THE PROBLEM: Below are records with pictures. Reproduce exactly the lines from the line with "Clothes rack with" to the line with "Ipamorelin: 36 x", inclusive, and leave each picture out.

Data extracted from a collection

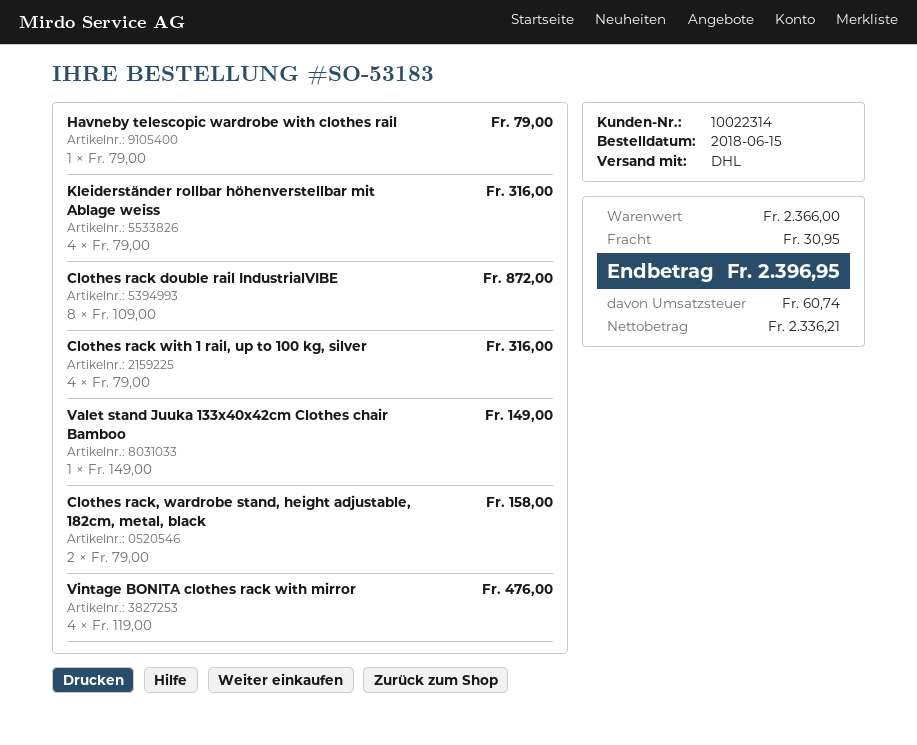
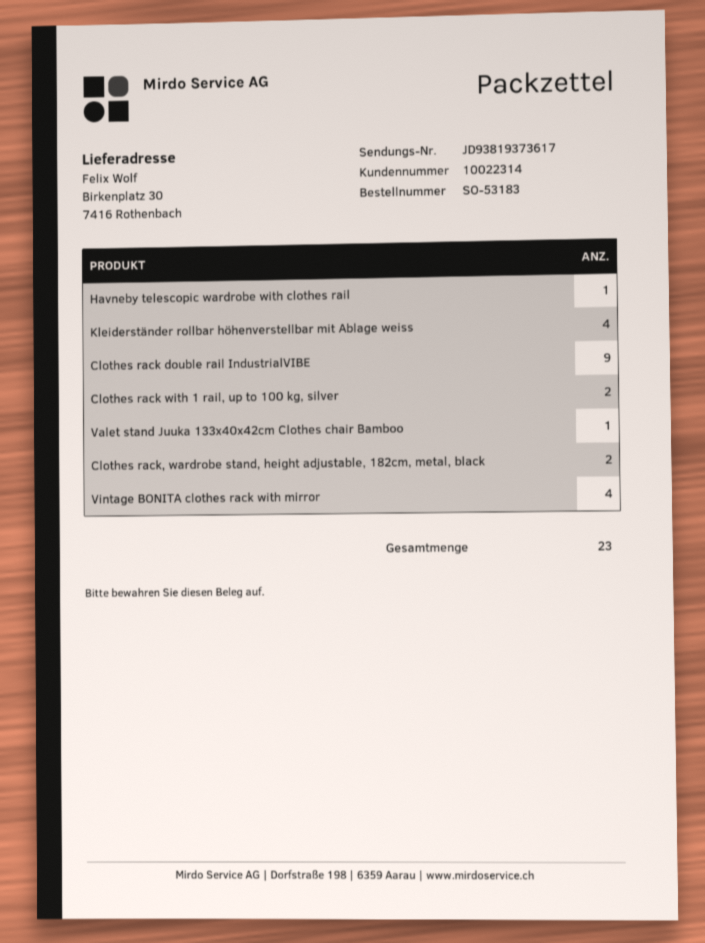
Clothes rack double rail IndustrialVIBE: 8 -> 9
Clothes rack with 1 rail, up to 100 kg, silver: 4 -> 2

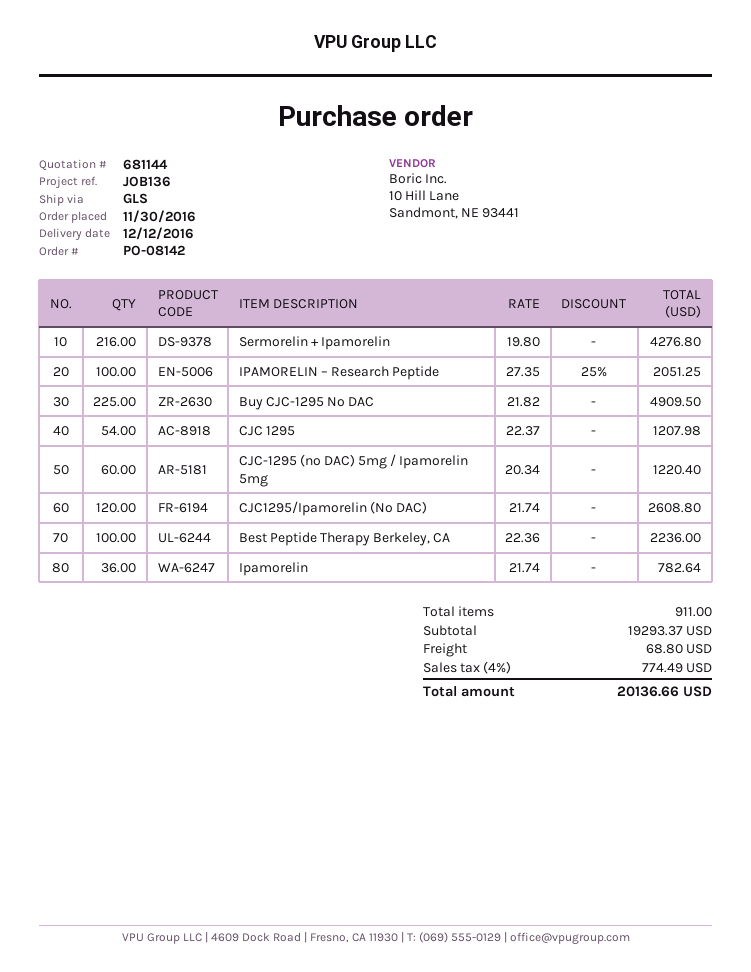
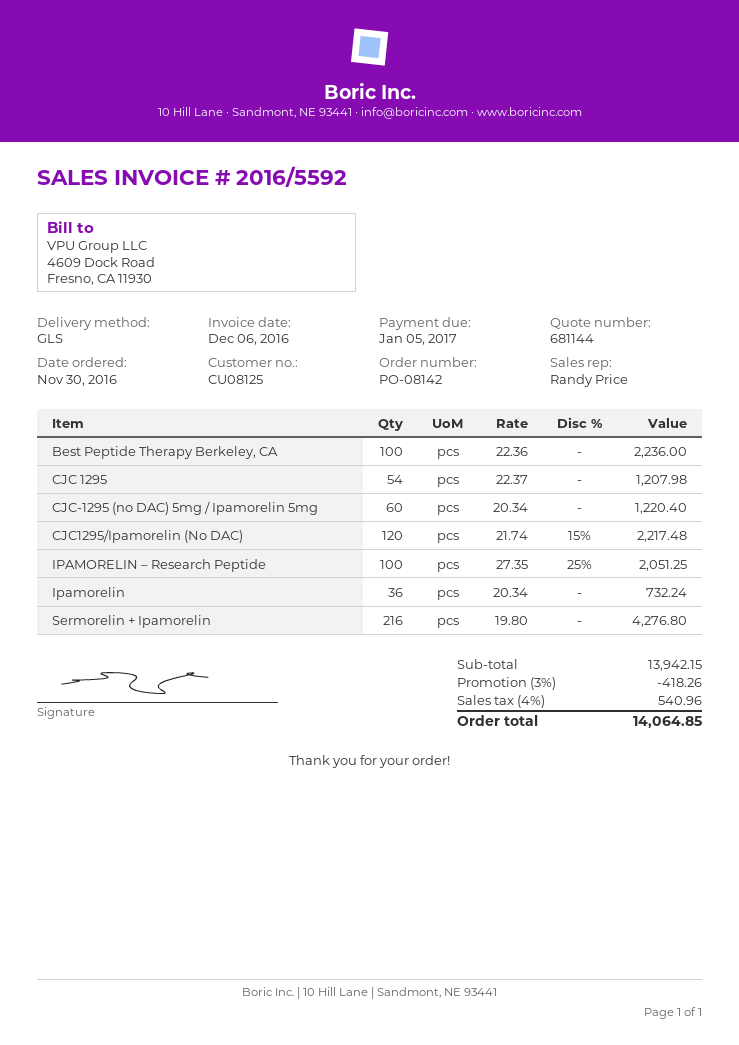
Buy CJC-1295 No DAC: 225 x 21.82 = 4909.50 -> none
CJC1295/Ipamorelin (No DAC): 120 x 21.74 = 2608.80 -> 120 x 21.74 - 15% = 2217.48
Ipamorelin: 36 x 21.74 = 782.64 -> 36 x 20.34 = 732.24
subtotal: 19293.37 -> 13942.15
discount: none -> 3% = 418.26
shipping: 68.80 -> none
tax: 4% = 774.49 -> 4% = 540.96
total: 20136.66 -> 14064.85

EXERCISE RESULT:
Clothes rack with 1 rail, up to 100 kg, silver: 4 -> 2

Buy CJC-1295 No DAC: 225 x 21.82 = 4909.50 -> none
CJC1295/Ipamorelin (No DAC): 120 x 21.74 = 2608.80 -> 120 x 21.74 - 15% = 2217.48
Ipamorelin: 36 x 21.74 = 782.64 -> 36 x 20.34 = 732.24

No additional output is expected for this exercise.